I know she has a boyfriend, and I know I have no place to be bothered by that. It's not like I expected her to be alone for the rest of her life, she doesn't deserve that, but knowing that there's someone lucky enough to know her now the same way I used to has me filled to the brim with jealousy.

In another way I'm envious of her too. She was able to find someone she obviously loves and trusts, and I've been stuck in this cycle of bad habits for years trying to find a way to heal. It's not like I've tried that hard to move on though, I don't know how. I don't know how to let someone else in without giving them the piece of me that will always belong to her.

She figured it out though, somehow. Maybe I was always more attached to her than she was to me, that's the only thing that makes sense in my head. I think I can learn to accept that we'll never know each other like we used to. As long as I have her in my life in some way, I can find a way to deal with that. Even if it means watching her love someone else.

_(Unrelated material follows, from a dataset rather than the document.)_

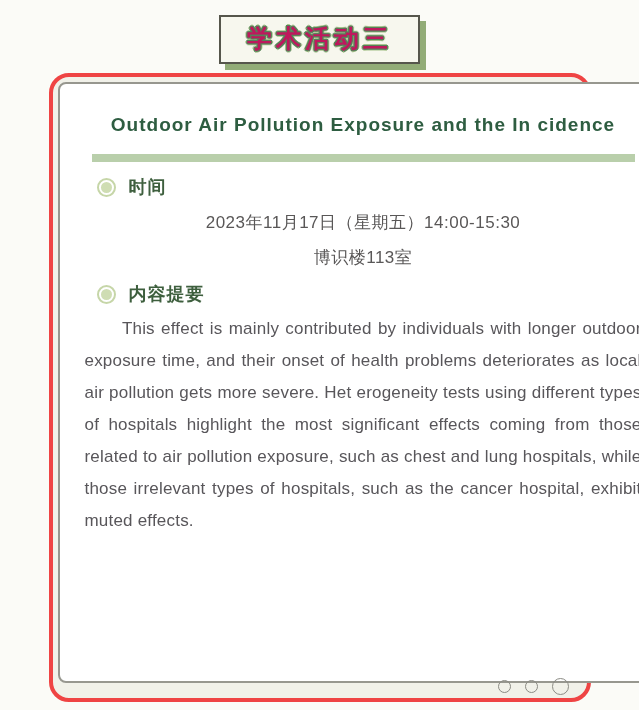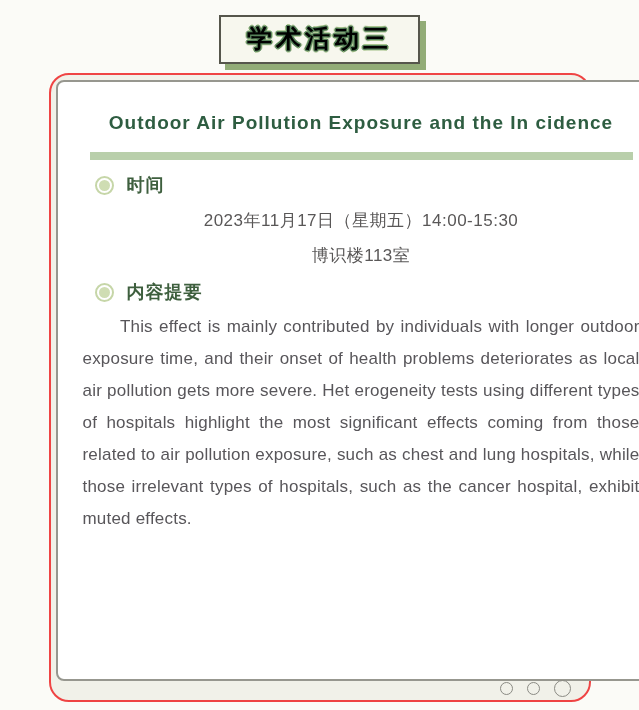"学术活动三" .badge-text { color: #000000 -> #be185d }
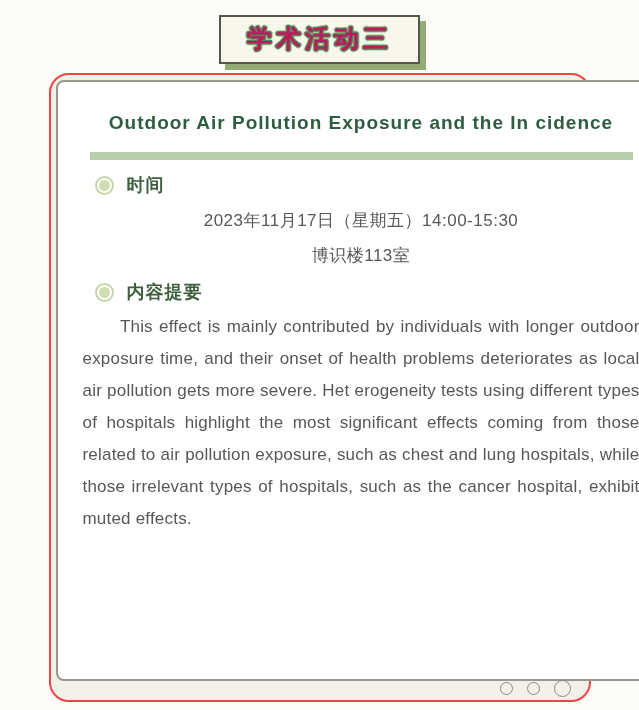"Outdoor Air Pollution Exposure and" .frame { border: 2px solid #ef4444 -> 4px solid #ef4444 }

I'm trying my best to be respectful of her and her space at work. I thought working with her would be fine, that we could be professional and civil, but that's proving to be way fucking harder than I thought. It's agonizing being near her, where she's close enough to touch but so far out of my reach at the same time. I haven't figured out how to cope with that yet.

She makes me so mad, constantly pushing my buttons, and she knows exactly the right ones to push to get a reaction out of me. It seems like she's trying to keep us angry with each other so that we don't get too comfortable, or maybe she's just still fucking pissed at me.